The SDLT legislation applicable to partnerships (which includes partnerships under the Partnership Act 1890 and Limited Liability Partnerships under the 2000 Act) is, in my opinion, the most complex area of the entire SDLT regime.
The effect of these rules can be overlooked by those laying plans for succession in partnerships, particularly family farming partnerships, and it often proves the rule that “tax should come first”. As a result, I’ve set out below some useful points to consider when dealing with land and partnerships.
SDLT and farming partnerships
Farming partnerships often find themselves having to consider SDLT, as they are frequently property-heavy and family oriented, with a “trading” status where partners are admitted without payment and land moves around as succession plans change. Difficulties can arise where not all of the parties are “connected”. For instance, it surprises some that an uncle and his nephew are not “connected” for the purposes of SDLT, which can result in a charge to tax.
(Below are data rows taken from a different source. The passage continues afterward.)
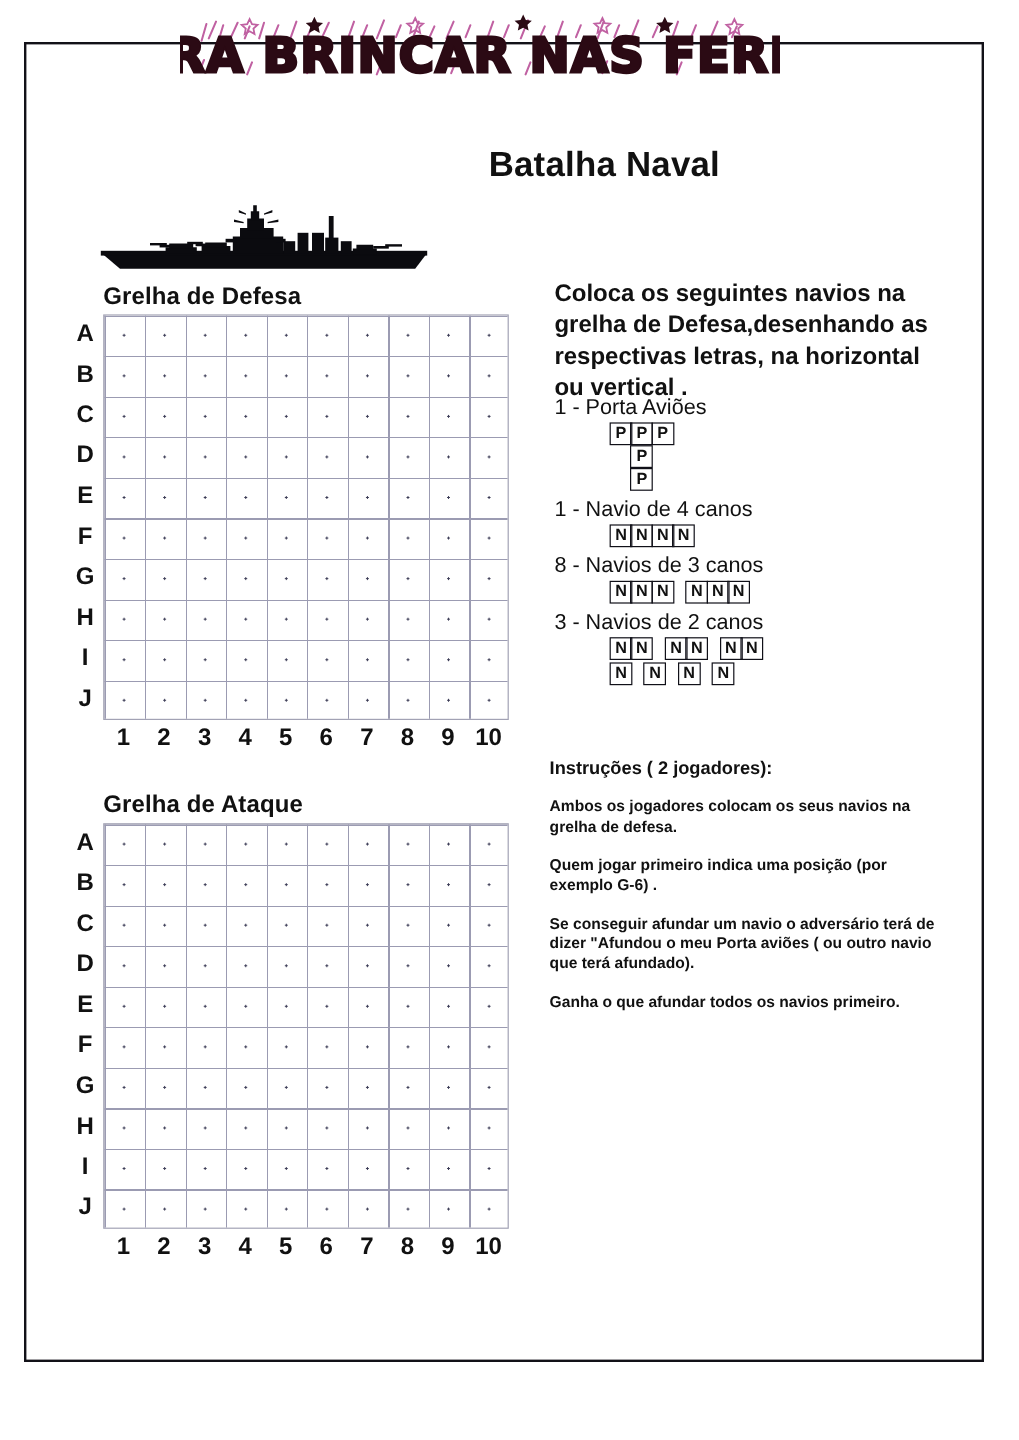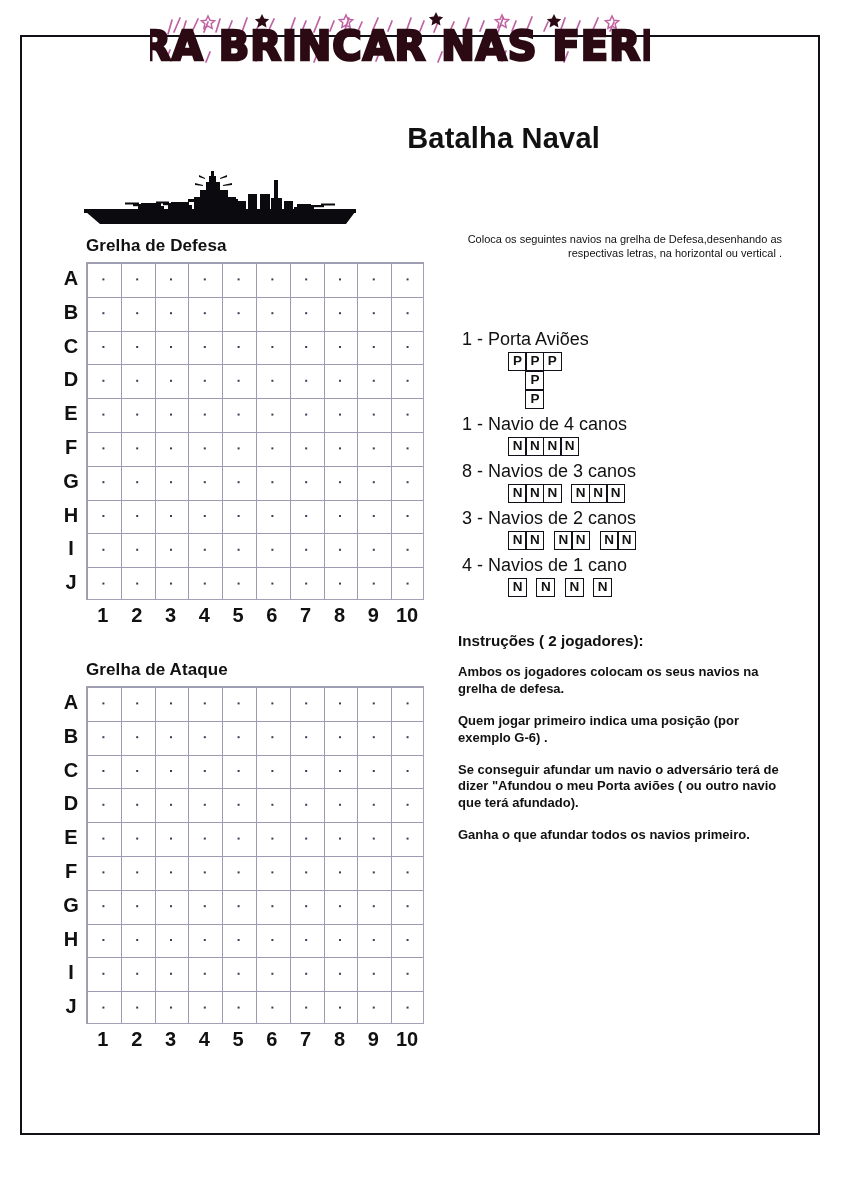--- a/index.html
+++ b/index.html
@@ -33,7 +33,7 @@
   .ship-art svg{display:block;width:100%;height:100%;}
 
   .grid-caption{
-    position:absolute;font-size:17px;font-weight:bold;letter-spacing:.1px;
+    position:absolute;font-size:20px;font-weight:bold;letter-spacing:.1px;
   }
   #cap-defesa{left:86px;top:236px;}
   #cap-ataque{left:86px;top:660px;}

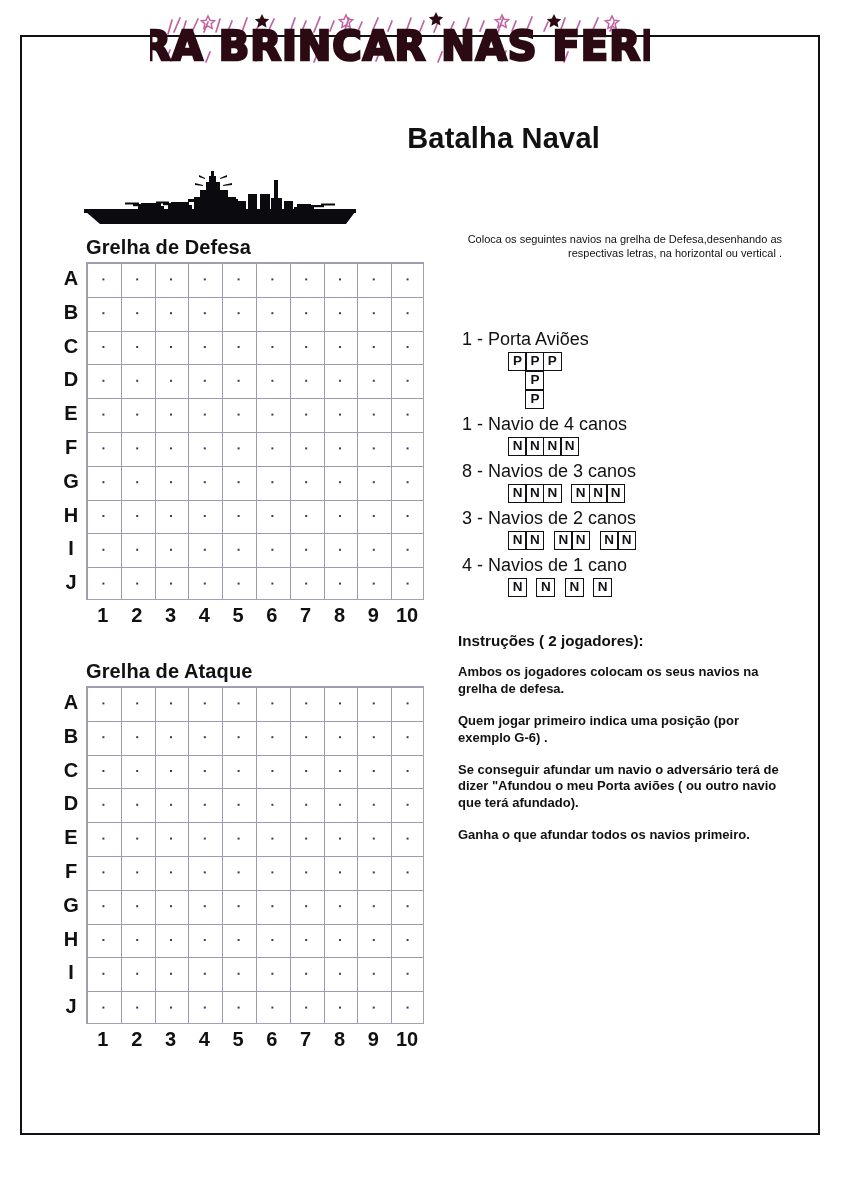--- a/index.html
+++ b/index.html
@@ -78,7 +78,7 @@
   
   .intro-text{
     position:absolute;left:462px;top:232px;width:320px;
-    font-size:11px;font-weight:normal;line-height:1.30;text-align:right;
+    font-size:20px;font-weight:bold;line-height:1.30;
   }
   .ships-area{position:absolute;left:462px;top:326px;width:330px;}
   .ship-group{margin-bottom:2px;}

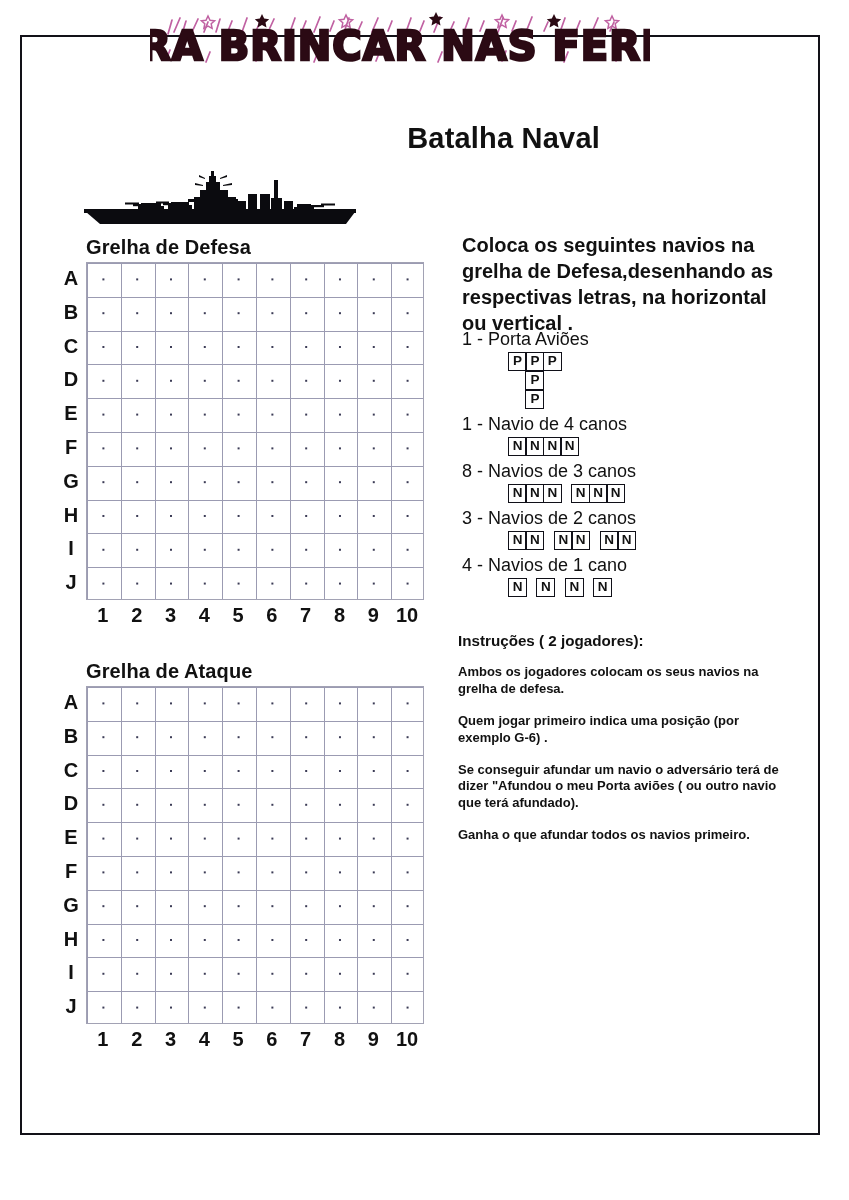--- a/index.html
+++ b/index.html
@@ -324,7 +324,6 @@
       </div>
     </div>
     <div class="ship-group">
-      <div class="ship-label">4 - Navios de 1 cano</div>
       <div class="ship-shapes">
         <div class="ship-shape">
           <div class="shape-row">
Does the transaction involve a partnership?
The first question, often overlooked, is whether there is, in fact, a “partnership” (particularly in the case of property investment partnerships), as the rules for co-ownership of property and property owned and used “between persons carrying on business in common with a view to profit” are quite different.
It is always worth considering what the reality of the relationship is first, before delving into the legislation.
Which partnership transactions to look for
Changes in Finance Act 2003 and 2004 brought a range of provisions concerning common partnership transactions, including:
- Transfers of land into partnership by a partner or someone who becomes a partner, or someone connected with either
Here, we might be looking at the introduction of new land into an existing partnership or the creation of a new business.
- Transfers of partnership interests
Following more recent amendments, this is now limited to transfers of interests in property investment partnerships and transfers in accordance with pre-existing arrangements. It is important therefore to be certain of the type of partnership you have – does the partnership trade or is it simply collecting rent?
- Transfers of land from a partnership to an outgoing partner or to someone who has been a partner, or to a person connected with either
This might crop up on dissolution or retirement. You should also be sure of how the regime interacts with other reliefs (such as partition relief).
How is SDLT charged?
In the scenarios above, where tax is due, it is generally based on the market value (or a proportion of it) of the property transferred, rather than the consideration (i.e. money or “money’s worth” – if there is any) given for it. It is also important to remember that SDLT is concerned with how the income in the partnership is divided, not capital. The rules can therefore produce a varied results depending on ownership.
Of course, where a partnership purchases land from an unconnected seller, as you would expect, there is the ordinary charge to tax payable by the partners of the partnership based on the consideration paid. The same applies when the partners sell to an unconnected buyer, with the buyer liable for the SDLT.
You need to be sure that the advice you’re getting is correct. Seemingly simple transactions, such as the dissolution of the family farming partnership, can result in a charge to tax if not structured in the right way.
Failure to get the right advice might mean you pay when you don’t need to. Alternatively, you might be left having to pay penalties and interest on top of the tax due to a failure to pay the correct amount.